Presioné mi frente contra el suelo.
"Lo siento", dije entrecortadamente, las palabras sabiendo a tierra y lágrimas.
"Más alto", dijo, su voz goteando placer. "Y quiero oír tu cabeza golpear el suelo. Quiero saber que lo dices en serio".
Golpeé mi frente contra la tierra una y otra vez, el sonido sordo resonando en el silencioso cementerio. El dolor explotó detrás de mis ojos, pero seguí, impulsada por un amor desesperado y consumidor por la mujer en la caja.
"Por favor", sollocé, mi frente en carne viva y sangrando. "Por favor, solo devuélvemela".
Diana se rió, un sonido agudo y cruel. Tomó la caja del trabajador.
"Está bien", dijo dulcemente. "Puedes tenerla".

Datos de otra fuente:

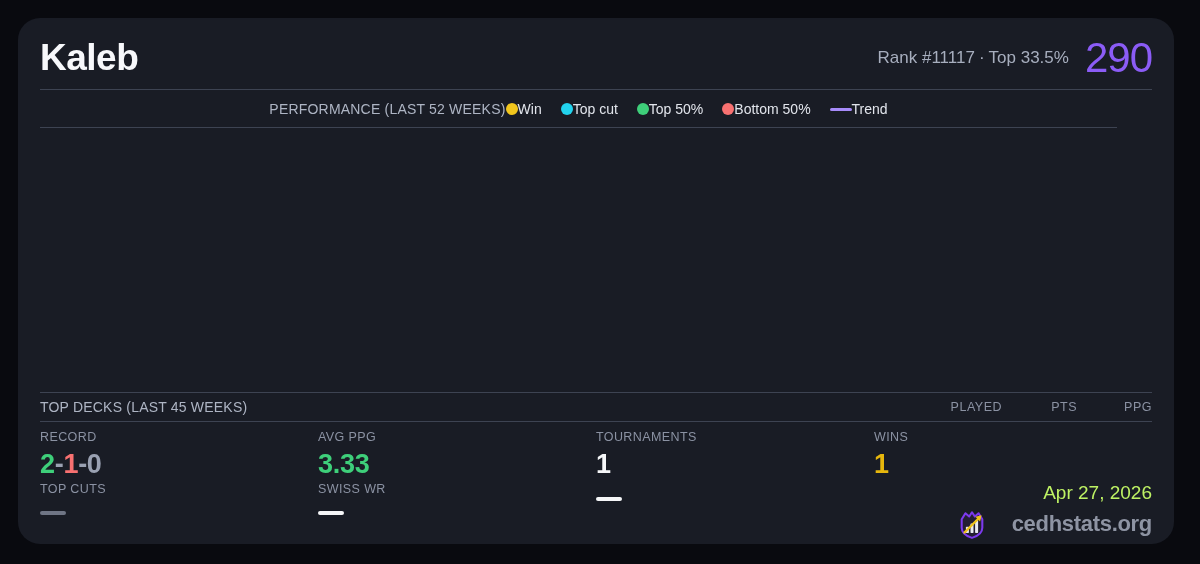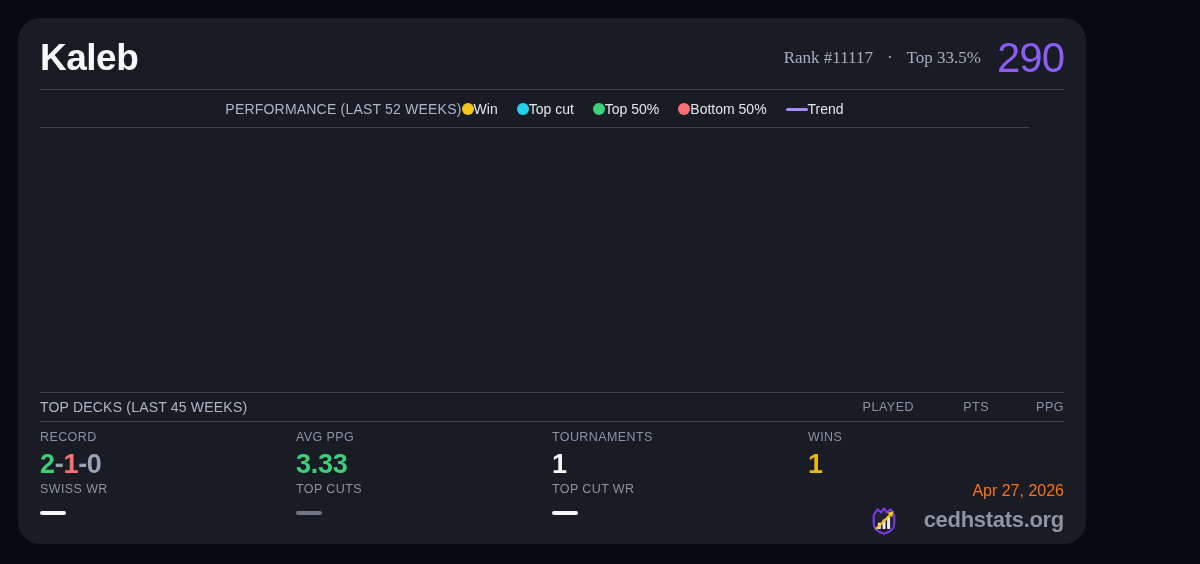--- a/index.html
+++ b/index.html
@@ -12,7 +12,7 @@
   .stage { position: absolute; inset: 0; background: #090a0f; }
   .card {
     position: absolute; left: 18px; top: 18px;
-    width: 1068px; height: 526px;
+    width: 1156px; height: 526px;
     background: #191c25; border-radius: 22px;
     padding: 16px 22px 10px 22px;
     display: flex; flex-direction: column;

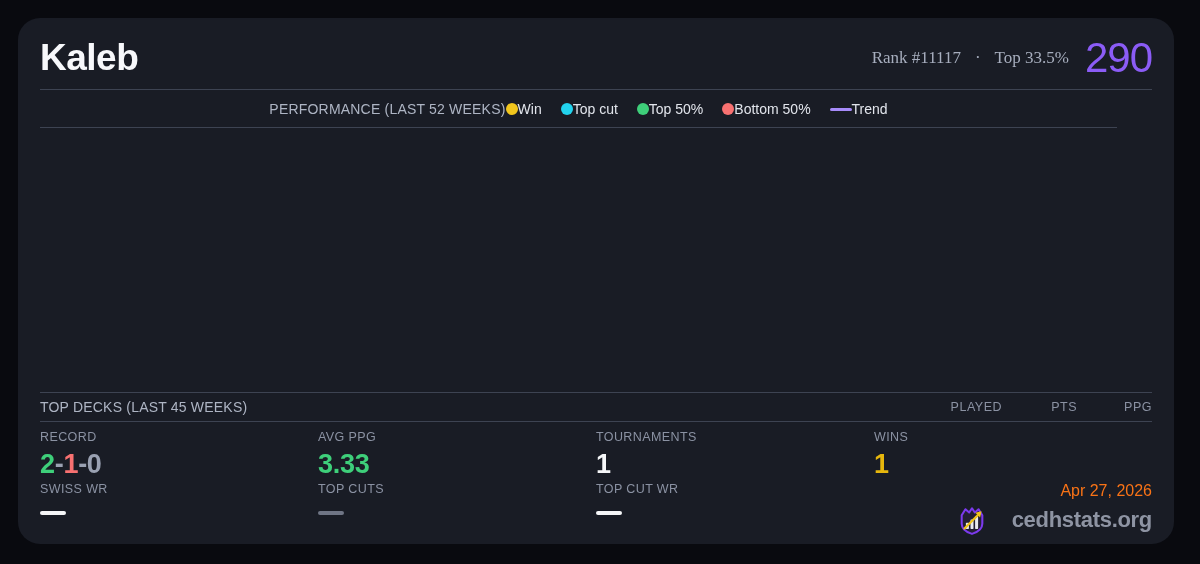--- a/index.html
+++ b/index.html
@@ -29,7 +29,7 @@
     line-height: 1.2;
   }
   .header-right { display: flex; align-items: center; gap: 16px; }
-  .rank-group { display: flex; align-items: center; gap: 14px; color: #a7aebe; font-size: 17px; font-weight: 500; font-family: Liberation Serif, serif; }
+  .rank-group { display: flex; align-items: center; gap: 4px; color: #a7aebe; font-size: 17px; font-weight: 500; }
   .score { font-size: 42px; font-weight: 400; line-height: 1; letter-spacing: -1px; }
 
   

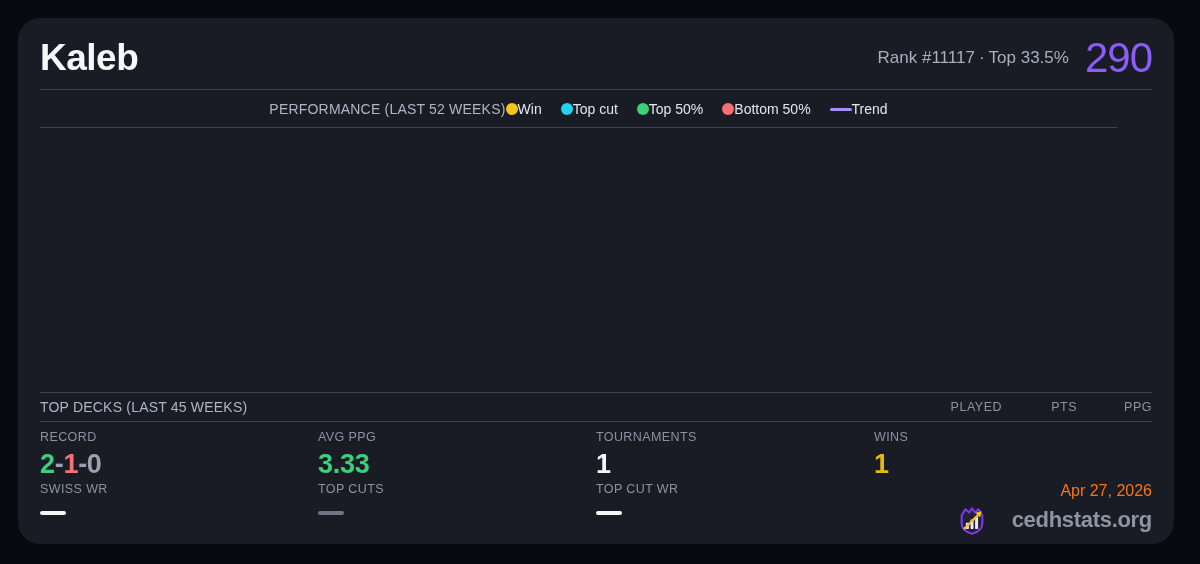--- a/index.html
+++ b/index.html
@@ -154,13 +154,13 @@
       </div>
 
       <div class="stat-cell">
-        <div class="stat-label">SWISS WR</div>
-        <div class="dash-bar" style="background-color: rgb(245, 246, 248);"></div>
+        <div class="stat-label">TOP CUTS</div>
+        <div class="dash-bar" style="background-color: rgb(111, 117, 133);"></div>
       </div>
 
       <div class="stat-cell">
-        <div class="stat-label">TOP CUTS</div>
-        <div class="dash-bar" style="background-color: rgb(111, 117, 133);"></div>
+        <div class="stat-label">SWISS WR</div>
+        <div class="dash-bar" style="background-color: rgb(245, 246, 248);"></div>
       </div>
 
       <div class="stat-cell">

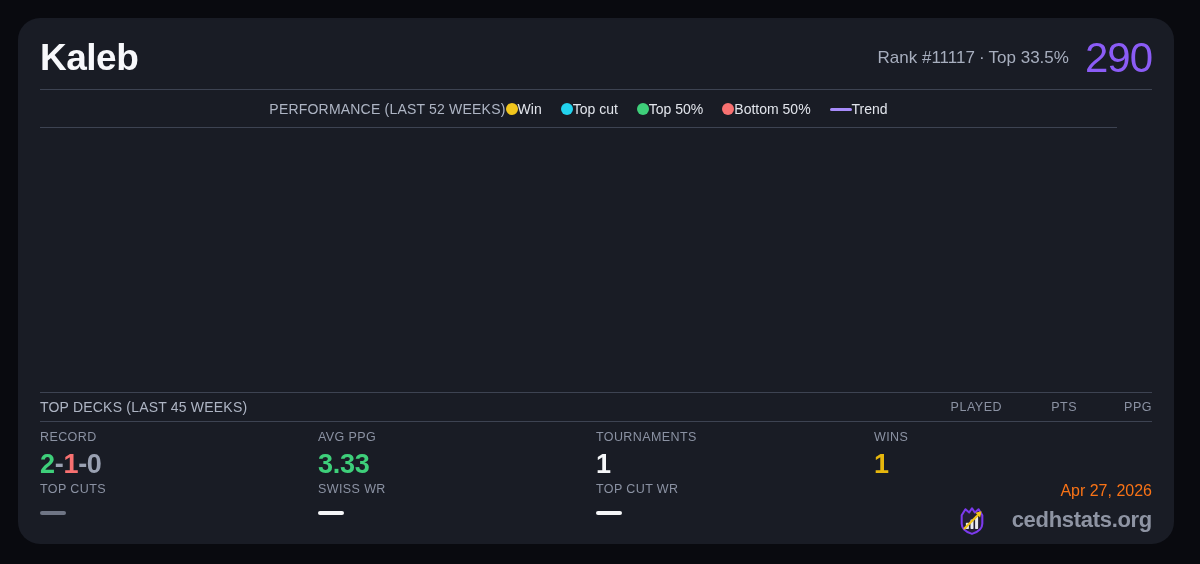--- a/index.html
+++ b/index.html
@@ -164,7 +164,6 @@
       </div>
 
       <div class="stat-cell">
-        <div class="stat-label">TOP CUT WR</div>
         <div class="dash-bar" style="background-color: rgb(245, 246, 248);"></div>
       </div>
 

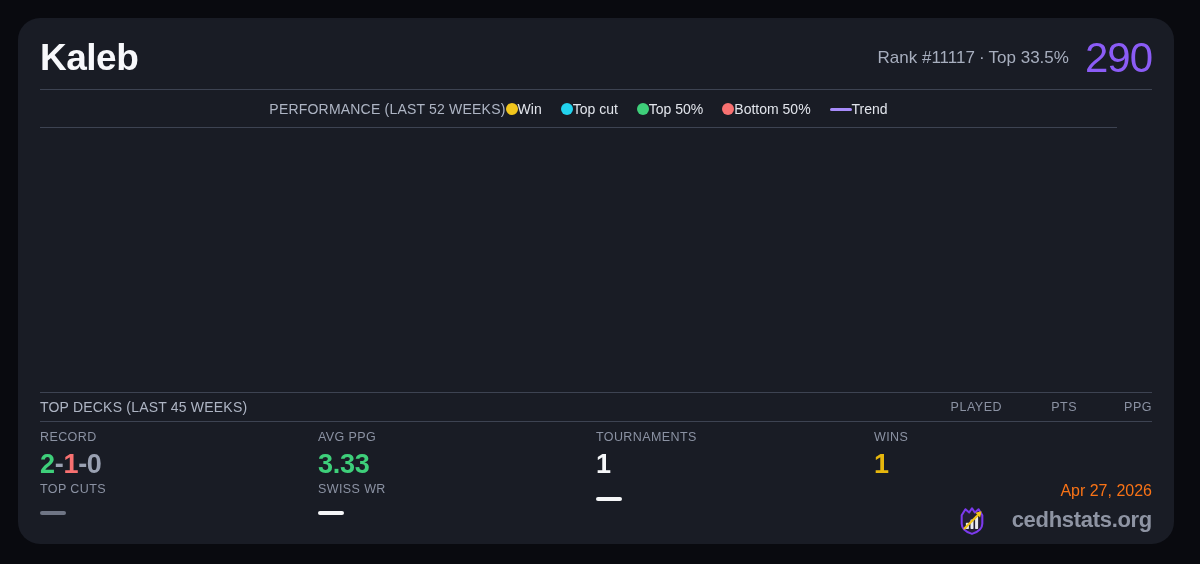--- a/index.html
+++ b/index.html
@@ -70,7 +70,7 @@
   .dash-bar { width: 26px; height: 4px; border-radius: 2px; margin-top: 15px; }
 
   .footer-cell { display: flex; flex-direction: column; align-items: flex-end; }
-  .date-text { color: #f97316; font-size: 16px; }
+  .date-text { color: #bef264; font-size: 19px; }
   .brand-row { display: flex; align-items: center; gap: 25px; margin-top: 4px; }
   .brand-text { color: #8e94a3; font-size: 22px; font-weight: 700; letter-spacing: -0.3px; }
 </style>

Me tendió la caja. Mientras la alcanzaba, mis manos temblando de alivio, sus dedos se aflojaron.
La caja cayó.
Golpeó el suelo con un crujido nauseabundo. La tapa se abrió de golpe, y las cenizas de mi abuela, su última presencia física en esta tierra, se derramaron sobre el lodo. Una ráfaga de viento las atrapó, esparciéndolas en el aire, en la tierra, desaparecidas para siempre.
Diana jadeó, llevándose la mano a la boca con falso horror.
"Ups. Qué torpe soy. Se me debe haber resbalado".